Web page revision data:
Content starts

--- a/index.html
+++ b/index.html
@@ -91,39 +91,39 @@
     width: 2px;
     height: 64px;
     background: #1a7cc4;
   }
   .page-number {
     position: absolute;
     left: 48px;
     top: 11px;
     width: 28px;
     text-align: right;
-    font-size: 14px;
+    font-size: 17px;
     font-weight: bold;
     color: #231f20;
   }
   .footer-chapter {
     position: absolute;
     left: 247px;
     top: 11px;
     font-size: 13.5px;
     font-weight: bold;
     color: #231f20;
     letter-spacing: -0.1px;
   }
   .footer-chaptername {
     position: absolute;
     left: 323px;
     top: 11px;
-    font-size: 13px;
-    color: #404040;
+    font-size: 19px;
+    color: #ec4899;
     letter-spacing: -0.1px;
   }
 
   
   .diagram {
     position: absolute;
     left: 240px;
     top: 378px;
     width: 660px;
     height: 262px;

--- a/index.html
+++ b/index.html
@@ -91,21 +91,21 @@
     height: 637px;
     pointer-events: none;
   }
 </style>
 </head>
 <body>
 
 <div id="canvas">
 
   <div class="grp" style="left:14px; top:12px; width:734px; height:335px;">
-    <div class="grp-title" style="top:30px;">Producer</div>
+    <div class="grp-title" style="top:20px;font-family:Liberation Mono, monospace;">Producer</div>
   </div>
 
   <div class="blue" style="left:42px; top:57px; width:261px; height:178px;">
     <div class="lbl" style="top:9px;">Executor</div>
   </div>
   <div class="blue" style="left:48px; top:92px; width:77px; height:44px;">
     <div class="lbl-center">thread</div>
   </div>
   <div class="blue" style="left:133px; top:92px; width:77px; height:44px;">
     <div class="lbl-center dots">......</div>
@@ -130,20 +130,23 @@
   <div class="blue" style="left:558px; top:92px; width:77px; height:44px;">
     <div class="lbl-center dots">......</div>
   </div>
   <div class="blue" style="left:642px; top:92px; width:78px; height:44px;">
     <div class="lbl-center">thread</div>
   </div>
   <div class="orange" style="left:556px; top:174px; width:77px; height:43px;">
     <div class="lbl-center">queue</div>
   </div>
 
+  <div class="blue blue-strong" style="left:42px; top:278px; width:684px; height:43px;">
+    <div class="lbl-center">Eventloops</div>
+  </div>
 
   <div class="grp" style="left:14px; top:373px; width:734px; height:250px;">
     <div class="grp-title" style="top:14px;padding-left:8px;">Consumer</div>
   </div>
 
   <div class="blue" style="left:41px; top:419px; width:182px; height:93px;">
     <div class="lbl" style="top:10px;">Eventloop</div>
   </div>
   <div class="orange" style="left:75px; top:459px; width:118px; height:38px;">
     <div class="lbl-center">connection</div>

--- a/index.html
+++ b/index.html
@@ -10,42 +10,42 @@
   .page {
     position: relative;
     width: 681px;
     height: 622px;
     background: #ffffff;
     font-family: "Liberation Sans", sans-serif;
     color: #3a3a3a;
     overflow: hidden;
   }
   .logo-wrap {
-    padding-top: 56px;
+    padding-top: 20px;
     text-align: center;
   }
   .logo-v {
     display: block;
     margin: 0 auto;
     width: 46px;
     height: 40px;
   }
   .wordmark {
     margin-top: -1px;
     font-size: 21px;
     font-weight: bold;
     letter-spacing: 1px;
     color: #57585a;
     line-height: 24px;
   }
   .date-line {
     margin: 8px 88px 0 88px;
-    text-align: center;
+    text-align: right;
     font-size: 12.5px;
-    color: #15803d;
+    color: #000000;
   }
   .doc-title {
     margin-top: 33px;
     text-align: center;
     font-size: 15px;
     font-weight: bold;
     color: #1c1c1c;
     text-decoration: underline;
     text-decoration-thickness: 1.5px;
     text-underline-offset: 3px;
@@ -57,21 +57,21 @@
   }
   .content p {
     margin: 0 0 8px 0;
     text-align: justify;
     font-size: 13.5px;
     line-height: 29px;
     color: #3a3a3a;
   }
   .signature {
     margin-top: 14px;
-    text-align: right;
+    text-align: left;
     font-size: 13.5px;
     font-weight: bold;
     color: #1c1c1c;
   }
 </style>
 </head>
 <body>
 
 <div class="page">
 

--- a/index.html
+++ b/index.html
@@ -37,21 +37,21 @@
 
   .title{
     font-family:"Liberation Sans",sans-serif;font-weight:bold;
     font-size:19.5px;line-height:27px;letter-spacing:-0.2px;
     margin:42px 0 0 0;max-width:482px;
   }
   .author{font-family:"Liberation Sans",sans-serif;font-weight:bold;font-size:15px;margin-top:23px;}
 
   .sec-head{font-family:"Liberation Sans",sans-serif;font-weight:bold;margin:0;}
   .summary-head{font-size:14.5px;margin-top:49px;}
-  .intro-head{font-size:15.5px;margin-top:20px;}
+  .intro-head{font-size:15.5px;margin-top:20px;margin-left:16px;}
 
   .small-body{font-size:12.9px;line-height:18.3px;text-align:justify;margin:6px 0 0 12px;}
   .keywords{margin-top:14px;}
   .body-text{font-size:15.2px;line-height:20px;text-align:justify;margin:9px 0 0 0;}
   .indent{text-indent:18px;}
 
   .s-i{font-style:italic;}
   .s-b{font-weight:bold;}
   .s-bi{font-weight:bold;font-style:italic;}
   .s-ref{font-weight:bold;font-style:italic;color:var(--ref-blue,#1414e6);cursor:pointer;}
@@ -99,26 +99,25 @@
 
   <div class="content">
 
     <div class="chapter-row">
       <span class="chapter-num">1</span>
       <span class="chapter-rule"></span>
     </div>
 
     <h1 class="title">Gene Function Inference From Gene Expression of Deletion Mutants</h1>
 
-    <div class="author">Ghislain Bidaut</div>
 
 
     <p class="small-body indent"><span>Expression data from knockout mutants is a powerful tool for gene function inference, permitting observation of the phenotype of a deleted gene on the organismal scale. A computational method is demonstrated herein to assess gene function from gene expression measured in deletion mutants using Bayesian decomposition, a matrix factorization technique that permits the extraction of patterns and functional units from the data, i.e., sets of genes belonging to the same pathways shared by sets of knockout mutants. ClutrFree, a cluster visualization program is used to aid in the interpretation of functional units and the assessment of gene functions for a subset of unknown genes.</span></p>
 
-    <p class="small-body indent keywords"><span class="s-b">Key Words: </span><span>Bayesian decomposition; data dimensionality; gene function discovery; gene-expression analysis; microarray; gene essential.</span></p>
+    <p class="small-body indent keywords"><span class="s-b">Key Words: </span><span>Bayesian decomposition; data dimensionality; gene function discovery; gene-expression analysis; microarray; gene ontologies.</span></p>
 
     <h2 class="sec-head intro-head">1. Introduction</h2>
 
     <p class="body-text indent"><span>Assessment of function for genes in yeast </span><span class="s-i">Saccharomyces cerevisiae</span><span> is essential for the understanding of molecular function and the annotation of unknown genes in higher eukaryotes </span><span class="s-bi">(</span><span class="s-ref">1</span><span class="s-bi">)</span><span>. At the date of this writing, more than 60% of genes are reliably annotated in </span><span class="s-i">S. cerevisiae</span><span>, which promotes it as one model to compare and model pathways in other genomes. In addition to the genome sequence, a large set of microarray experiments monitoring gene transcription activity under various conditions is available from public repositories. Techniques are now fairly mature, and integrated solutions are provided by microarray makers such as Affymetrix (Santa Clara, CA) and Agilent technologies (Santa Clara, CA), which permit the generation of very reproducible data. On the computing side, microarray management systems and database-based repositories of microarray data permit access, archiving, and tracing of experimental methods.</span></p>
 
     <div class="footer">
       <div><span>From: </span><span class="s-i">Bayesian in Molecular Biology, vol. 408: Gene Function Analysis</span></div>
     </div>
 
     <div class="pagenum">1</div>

Content ends

Aim of the task: Print all the records precisely.

Answer to this problem:
--- a/index.html
+++ b/index.html
@@ -91,39 +91,39 @@
     width: 2px;
     height: 64px;
     background: #1a7cc4;
   }
   .page-number {
     position: absolute;
     left: 48px;
     top: 11px;
     width: 28px;
     text-align: right;
-    font-size: 14px;
+    font-size: 17px;
     font-weight: bold;
     color: #231f20;
   }
   .footer-chapter {
     position: absolute;
     left: 247px;
     top: 11px;
     font-size: 13.5px;
     font-weight: bold;
     color: #231f20;
     letter-spacing: -0.1px;
   }
   .footer-chaptername {
     position: absolute;
     left: 323px;
     top: 11px;
-    font-size: 13px;
-    color: #404040;
+    font-size: 19px;
+    color: #ec4899;
     letter-spacing: -0.1px;
   }
 
   
   .diagram {
     position: absolute;
     left: 240px;
     top: 378px;
     width: 660px;
     height: 262px;

--- a/index.html
+++ b/index.html
@@ -91,21 +91,21 @@
     height: 637px;
     pointer-events: none;
   }
 </style>
 </head>
 <body>
 
 <div id="canvas">
 
   <div class="grp" style="left:14px; top:12px; width:734px; height:335px;">
-    <div class="grp-title" style="top:30px;">Producer</div>
+    <div class="grp-title" style="top:20px;font-family:Liberation Mono, monospace;">Producer</div>
   </div>
 
   <div class="blue" style="left:42px; top:57px; width:261px; height:178px;">
     <div class="lbl" style="top:9px;">Executor</div>
   </div>
   <div class="blue" style="left:48px; top:92px; width:77px; height:44px;">
     <div class="lbl-center">thread</div>
   </div>
   <div class="blue" style="left:133px; top:92px; width:77px; height:44px;">
     <div class="lbl-center dots">......</div>
@@ -130,20 +130,23 @@
   <div class="blue" style="left:558px; top:92px; width:77px; height:44px;">
     <div class="lbl-center dots">......</div>
   </div>
   <div class="blue" style="left:642px; top:92px; width:78px; height:44px;">
     <div class="lbl-center">thread</div>
   </div>
   <div class="orange" style="left:556px; top:174px; width:77px; height:43px;">
     <div class="lbl-center">queue</div>
   </div>
 
+  <div class="blue blue-strong" style="left:42px; top:278px; width:684px; height:43px;">
+    <div class="lbl-center">Eventloops</div>
+  </div>
 
   <div class="grp" style="left:14px; top:373px; width:734px; height:250px;">
     <div class="grp-title" style="top:14px;padding-left:8px;">Consumer</div>
   </div>
 
   <div class="blue" style="left:41px; top:419px; width:182px; height:93px;">
     <div class="lbl" style="top:10px;">Eventloop</div>
   </div>
   <div class="orange" style="left:75px; top:459px; width:118px; height:38px;">
     <div class="lbl-center">connection</div>

--- a/index.html
+++ b/index.html
@@ -10,42 +10,42 @@
   .page {
     position: relative;
     width: 681px;
     height: 622px;
     background: #ffffff;
     font-family: "Liberation Sans", sans-serif;
     color: #3a3a3a;
     overflow: hidden;
   }
   .logo-wrap {
-    padding-top: 56px;
+    padding-top: 20px;
     text-align: center;
   }
   .logo-v {
     display: block;
     margin: 0 auto;
     width: 46px;
     height: 40px;
   }
   .wordmark {
     margin-top: -1px;
     font-size: 21px;
     font-weight: bold;
     letter-spacing: 1px;
     color: #57585a;
     line-height: 24px;
   }
   .date-line {
     margin: 8px 88px 0 88px;
-    text-align: center;
+    text-align: right;
     font-size: 12.5px;
-    color: #15803d;
+    color: #000000;
   }
   .doc-title {
     margin-top: 33px;
     text-align: center;
     font-size: 15px;
     font-weight: bold;
     color: #1c1c1c;
     text-decoration: underline;
     text-decoration-thickness: 1.5px;
     text-underline-offset: 3px;
@@ -57,21 +57,21 @@
   }
   .content p {
     margin: 0 0 8px 0;
     text-align: justify;
     font-size: 13.5px;
     line-height: 29px;
     color: #3a3a3a;
   }
   .signature {
     margin-top: 14px;
-    text-align: right;
+    text-align: left;
     font-size: 13.5px;
     font-weight: bold;
     color: #1c1c1c;
   }
 </style>
 </head>
 <body>
 
 <div class="page">
 

--- a/index.html
+++ b/index.html
@@ -37,21 +37,21 @@
 
   .title{
     font-family:"Liberation Sans",sans-serif;font-weight:bold;
     font-size:19.5px;line-height:27px;letter-spacing:-0.2px;
     margin:42px 0 0 0;max-width:482px;
   }
   .author{font-family:"Liberation Sans",sans-serif;font-weight:bold;font-size:15px;margin-top:23px;}
 
   .sec-head{font-family:"Liberation Sans",sans-serif;font-weight:bold;margin:0;}
   .summary-head{font-size:14.5px;margin-top:49px;}
-  .intro-head{font-size:15.5px;margin-top:20px;}
+  .intro-head{font-size:15.5px;margin-top:20px;margin-left:16px;}
 
   .small-body{font-size:12.9px;line-height:18.3px;text-align:justify;margin:6px 0 0 12px;}
   .keywords{margin-top:14px;}
   .body-text{font-size:15.2px;line-height:20px;text-align:justify;margin:9px 0 0 0;}
   .indent{text-indent:18px;}
 
   .s-i{font-style:italic;}
   .s-b{font-weight:bold;}
   .s-bi{font-weight:bold;font-style:italic;}
   .s-ref{font-weight:bold;font-style:italic;color:var(--ref-blue,#1414e6);cursor:pointer;}
@@ -99,26 +99,25 @@
 
   <div class="content">
 
     <div class="chapter-row">
       <span class="chapter-num">1</span>
       <span class="chapter-rule"></span>
     </div>
 
     <h1 class="title">Gene Function Inference From Gene Expression of Deletion Mutants</h1>
 
-    <div class="author">Ghislain Bidaut</div>
 
 
     <p class="small-body indent"><span>Expression data from knockout mutants is a powerful tool for gene function inference, permitting observation of the phenotype of a deleted gene on the organismal scale. A computational method is demonstrated herein to assess gene function from gene expression measured in deletion mutants using Bayesian decomposition, a matrix factorization technique that permits the extraction of patterns and functional units from the data, i.e., sets of genes belonging to the same pathways shared by sets of knockout mutants. ClutrFree, a cluster visualization program is used to aid in the interpretation of functional units and the assessment of gene functions for a subset of unknown genes.</span></p>
 
-    <p class="small-body indent keywords"><span class="s-b">Key Words: </span><span>Bayesian decomposition; data dimensionality; gene function discovery; gene-expression analysis; microarray; gene essential.</span></p>
+    <p class="small-body indent keywords"><span class="s-b">Key Words: </span><span>Bayesian decomposition; data dimensionality; gene function discovery; gene-expression analysis; microarray; gene ontologies.</span></p>
 
     <h2 class="sec-head intro-head">1. Introduction</h2>
 
     <p class="body-text indent"><span>Assessment of function for genes in yeast </span><span class="s-i">Saccharomyces cerevisiae</span><span> is essential for the understanding of molecular function and the annotation of unknown genes in higher eukaryotes </span><span class="s-bi">(</span><span class="s-ref">1</span><span class="s-bi">)</span><span>. At the date of this writing, more than 60% of genes are reliably annotated in </span><span class="s-i">S. cerevisiae</span><span>, which promotes it as one model to compare and model pathways in other genomes. In addition to the genome sequence, a large set of microarray experiments monitoring gene transcription activity under various conditions is available from public repositories. Techniques are now fairly mature, and integrated solutions are provided by microarray makers such as Affymetrix (Santa Clara, CA) and Agilent technologies (Santa Clara, CA), which permit the generation of very reproducible data. On the computing side, microarray management systems and database-based repositories of microarray data permit access, archiving, and tracing of experimental methods.</span></p>
 
     <div class="footer">
       <div><span>From: </span><span class="s-i">Bayesian in Molecular Biology, vol. 408: Gene Function Analysis</span></div>
     </div>
 
     <div class="pagenum">1</div>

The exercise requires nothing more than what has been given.